Wet form represents 88% of cases of blindness caused by senile macular degeneration. Wet form is always evolving from the dry form.
Blurred vision of patients with non-exudative macular degeneration may be asymptomatic or they may notice a gradient loss of central vision, while those with exudative macular degeneration often notice the rapid appearance of vision loss; central scotoma (shadows or areas with a lack of vision), distorted vision (metamorphopsia) – grid with straight lines appear wavy and parts of the grid may appear white (patients often notice it by looking at the mini-blinds in their house); problem of distinguishing colors, especially dark from dark colors and light from light colors, slow recovery of visual function after exposure to bright light, loss of contrast sensitivity.

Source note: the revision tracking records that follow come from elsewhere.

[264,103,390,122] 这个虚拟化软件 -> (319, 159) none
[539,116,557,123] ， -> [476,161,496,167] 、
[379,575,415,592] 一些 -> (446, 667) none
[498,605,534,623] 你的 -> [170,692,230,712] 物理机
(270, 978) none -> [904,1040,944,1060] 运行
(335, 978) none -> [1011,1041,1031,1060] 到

Normal vision Vision of a patient suffering from macular degeneration
Stains changes, pigment changes, exudative changes: bleeding in the eye, severe exudation, subretinal / sub-RPE (ie, below the retinal pigment epithelium) / intraretinal fluid; atrophy: beginning and geographical, visual acuity drastically decreasing (two levels or more) from: 20/20 to 20/80.

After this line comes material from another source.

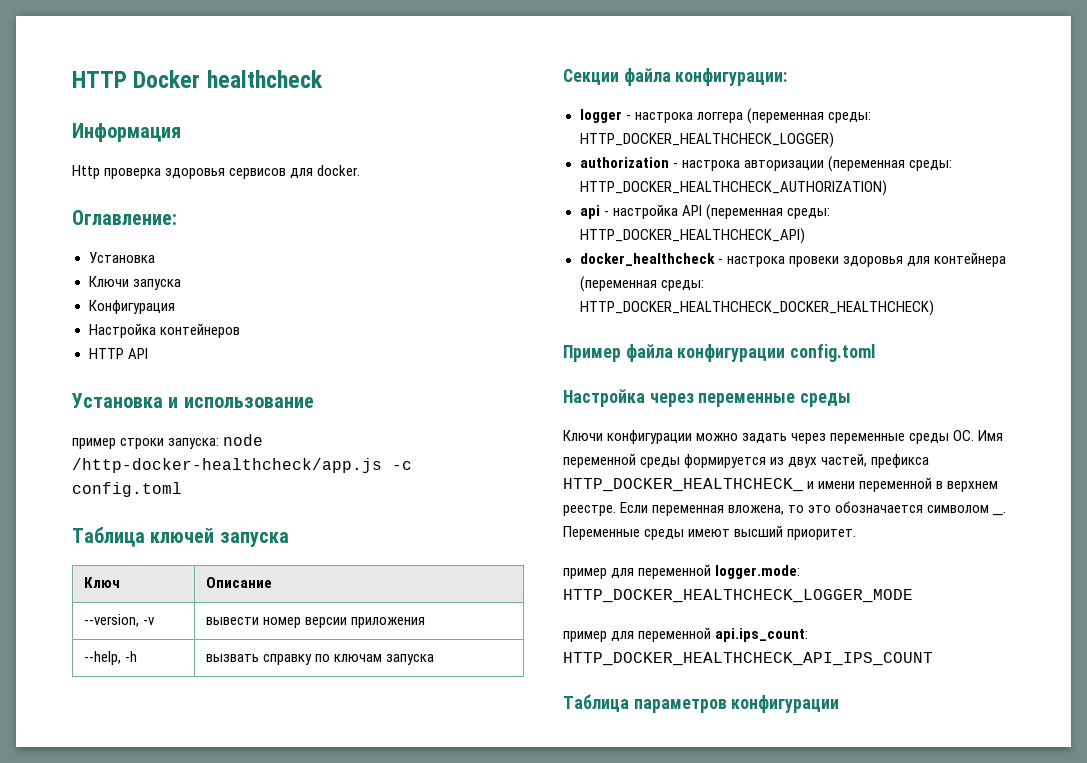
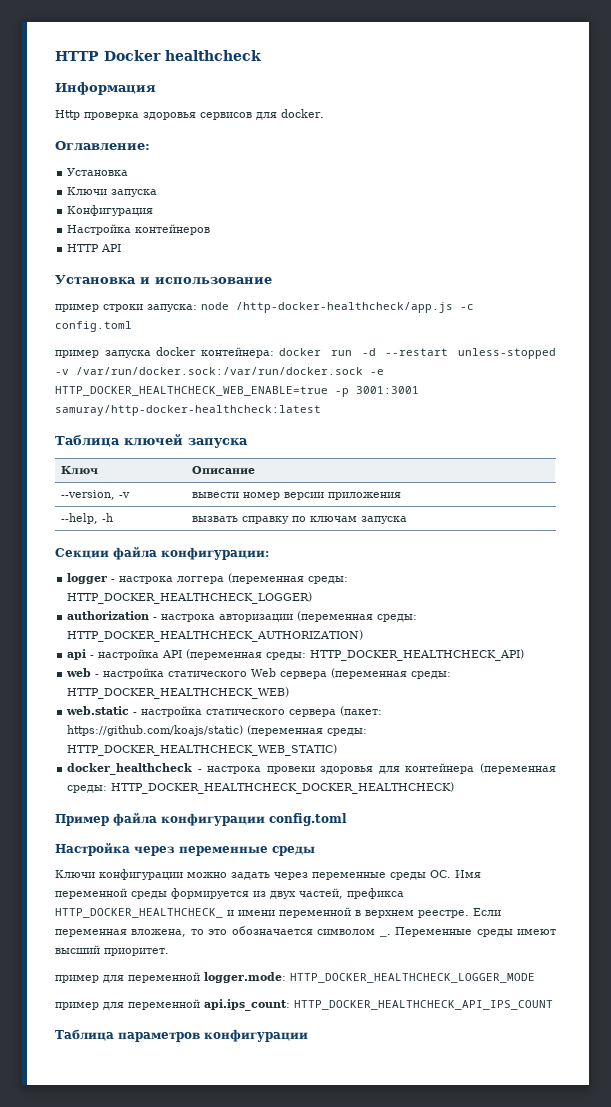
(182, 489) none -> [55,347,556,359] [55,367,384,375] [55,386,419,397] [55,405,321,416] // пример запуска docker контейнера: docker run -d --restart unless-stopped -v /var/run/docker.sock:/var/run/docker.sock -e HTTP_DOCKER_HEALTHCHECK_WEB_ENABLE=true -p 3001:3001 samuray/http-docker-healthcheck:latest
(805, 236) none -> [66,668,452,679] [67,687,290,699] [66,706,383,717] [67,725,368,736] [67,744,338,756] // web - настройка статического Web сервера (переменная среды: HTTP_DOCKER_HEALTHCHECK_WEB) // web.static - настройка статического сервера (пакет: https://github.com/koajs/static) (переменная среды: HTTP_DOCKER_HEALTHCHECK_WEB_STATIC)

Until recently there was no effective treatment of wet form of age-related macular degeneration. However, new drugs, called anti-angiogenic or anti-VEGF (anti- Vascular Endotheilal Growth Factor) agents, can cause regression of abnormal blood vessels and improve vision when injected in the vitreous of the eye. Injections can be moderately painful and usually require several repetitions in one month apart. Currently on the market are ranibizumab (Lucentis), bevacizumab (Avastin) and pegaptanib (Macugen). Only Lucentis and Macugen are approved by FDA (Food and Drug Administration) since April 2007. In
Amsler’s test is one of the simplest and most effective methods for patients to monitor the health of the yellow spot (macula). Amsler’s web is a square grid pattern with lines and a black dot in the center. The central black dot is used for fixation (i.e., as a place to which the respondent looks). When looking at a central black dot, in people with normal sight, lines all around the black spot look straight and evenly arranged, without redundant or deficient areas. For persons with the eye spot affected by the disease, as in macular degeneration, the lines can look bent, distorted and / or missing. Macular degeneration alone does not lead to complete blindness, and in almost all cases remains at least some vision. That is because the area of yellow spot affects about 5% of the retina and is responsible for approximately 35% of the visual field. The remaining 65% (peripheral visual field) remains unaffected by the disease. Loss of central vision significantly affects visual function. For example, without central vision it is not possible to read. Pictures of the loss of central vision in macular degeneration that are illustrated with black spots are not accurate and do not give the right idea about the type of vision loss. This may be proved by writing letters 15 cm high on a piece of paper and give the patient to try to identify them looking straight ahead while holding the paper slightly to the side. For most people, this is surprisingly difficult to do. There is a loss of feeling for contrast so that the outlines, the shadows and the colors are less vibrant. Loss of sense of contrast can be easily measured on the contrast sensitivity test. Similar symptoms with a lot of different etiology and different treatment may be caused by epiretinal membrane, macular fold (macular pucker) or rupture of blood vessels in the eye.